(Exercise data)

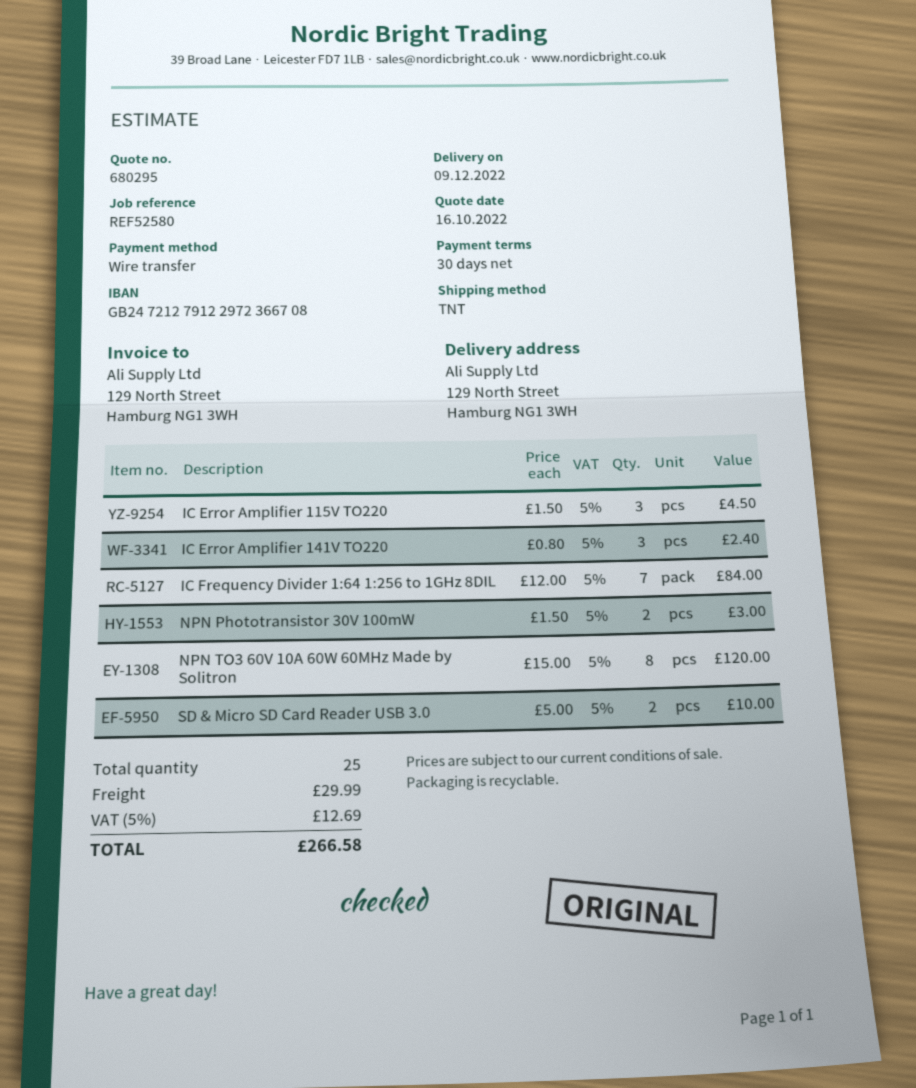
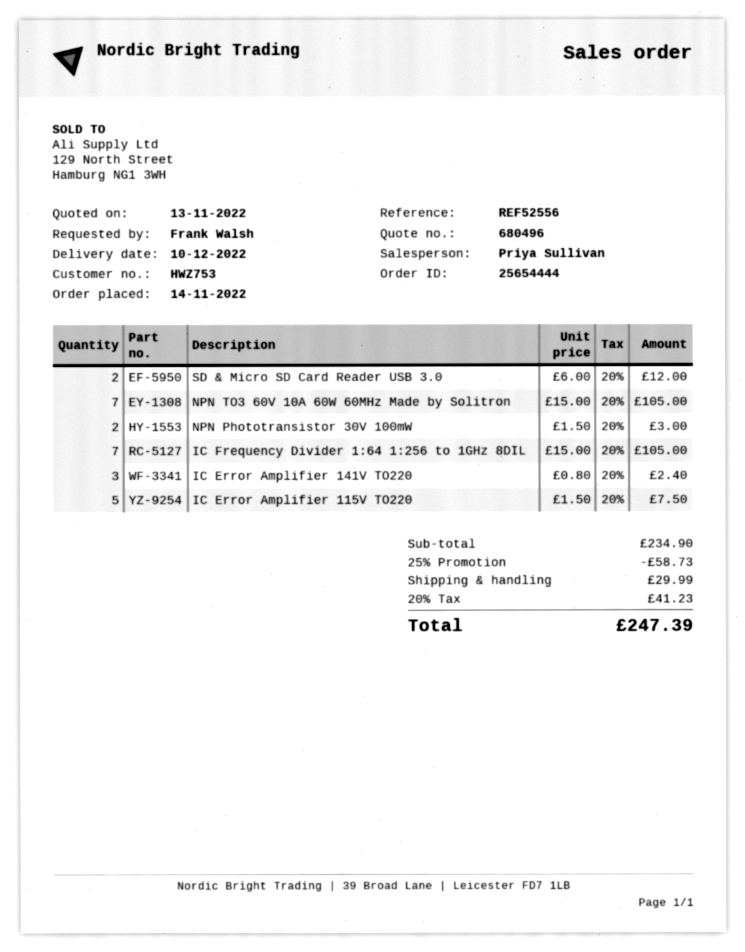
quote number: 680295 -> 680496
quote date: 2022-10-16 -> 2022-11-13
delivery date: 2022-12-09 -> 2022-12-10
reference: REF52580 -> REF52556
IC Error Amplifier 115V TO220: 3 x 1.50 = 4.50 -> 5 x 1.50 = 7.50
IC Frequency Divider 1:64 1:256 to 1GHz 8DIL: 7 x 12.00 = 84.00 -> 7 x 15.00 = 105.00
NPN TO3 60V 10A 60W 60MHz Made by Solitron: 8 x 15.00 = 120.00 -> 7 x 15.00 = 105.00
SD & Micro SD Card Reader USB 3.0: 2 x 5.00 = 10.00 -> 2 x 6.00 = 12.00
discount: none -> 25% = 58.73
tax: 5% = 12.69 -> 20% = 41.23
total: 266.58 -> 247.39

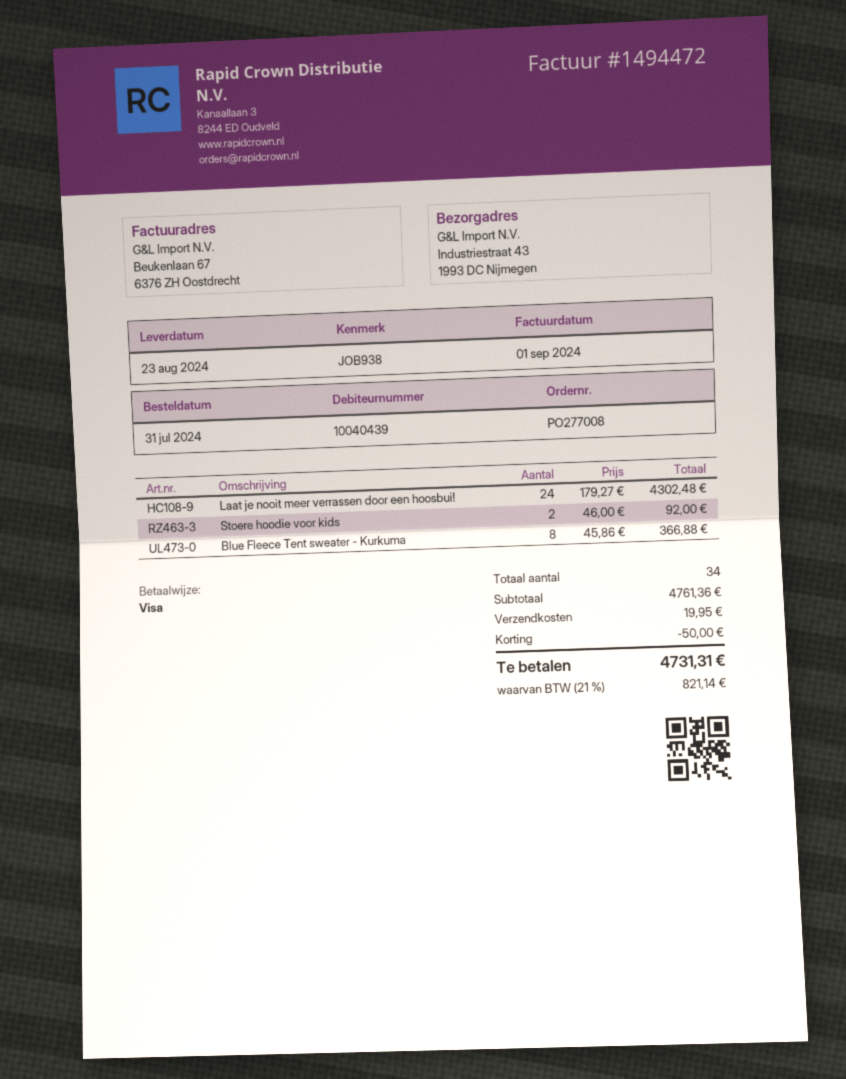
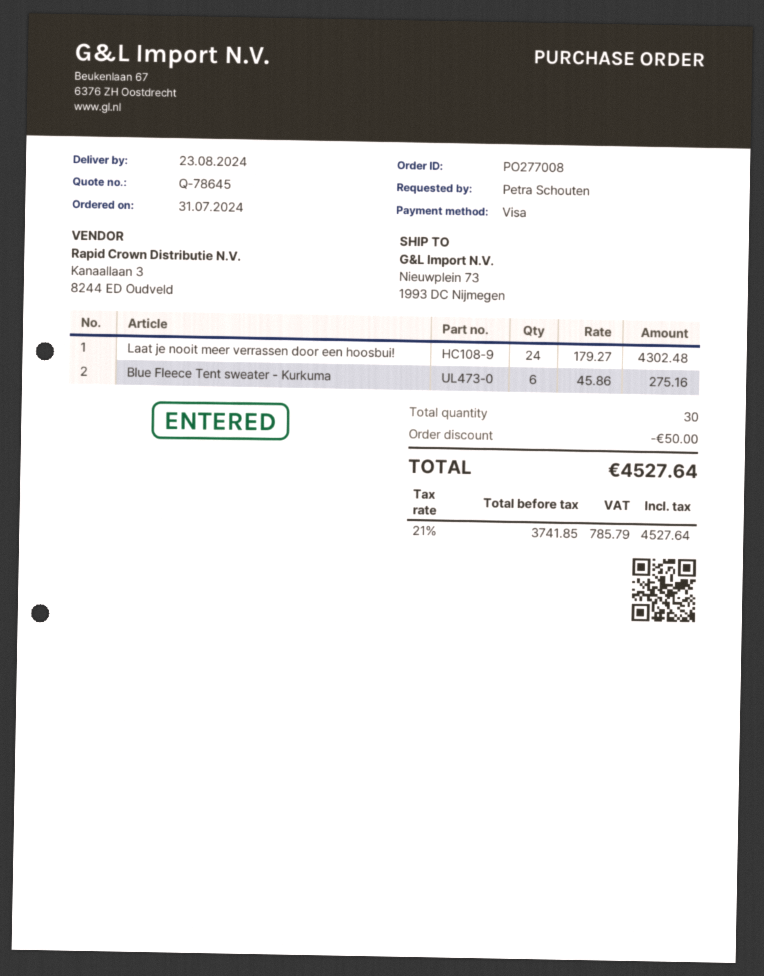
ship to: Industriestraat 43, 1993 DC Nijmegen -> Nieuwplein 73, 1993 DC Nijmegen
Stoere hoodie voor kids: 2 x 46.00 = 92.00 -> none
Blue Fleece Tent sweater - Kurkuma: 8 x 45.86 = 366.88 -> 6 x 45.86 = 275.16
total quantity: 34 -> 30
shipping: 19.95 -> none
tax: 21% = 821.14 -> 21% = 785.79
total: 4731.31 -> 4527.64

(End Exercise data)

◆ What is required ◆
Transcribe, word for word, the line holding "reference: REF52580 -> REF52556" and all lines after it in the entries above, ending with the last. Only those lines; no pictures.

◆ Result ◆
reference: REF52580 -> REF52556
IC Error Amplifier 115V TO220: 3 x 1.50 = 4.50 -> 5 x 1.50 = 7.50
IC Frequency Divider 1:64 1:256 to 1GHz 8DIL: 7 x 12.00 = 84.00 -> 7 x 15.00 = 105.00
NPN TO3 60V 10A 60W 60MHz Made by Solitron: 8 x 15.00 = 120.00 -> 7 x 15.00 = 105.00
SD & Micro SD Card Reader USB 3.0: 2 x 5.00 = 10.00 -> 2 x 6.00 = 12.00
discount: none -> 25% = 58.73
tax: 5% = 12.69 -> 20% = 41.23
total: 266.58 -> 247.39

ship to: Industriestraat 43, 1993 DC Nijmegen -> Nieuwplein 73, 1993 DC Nijmegen
Stoere hoodie voor kids: 2 x 46.00 = 92.00 -> none
Blue Fleece Tent sweater - Kurkuma: 8 x 45.86 = 366.88 -> 6 x 45.86 = 275.16
total quantity: 34 -> 30
shipping: 19.95 -> none
tax: 21% = 821.14 -> 21% = 785.79
total: 4731.31 -> 4527.64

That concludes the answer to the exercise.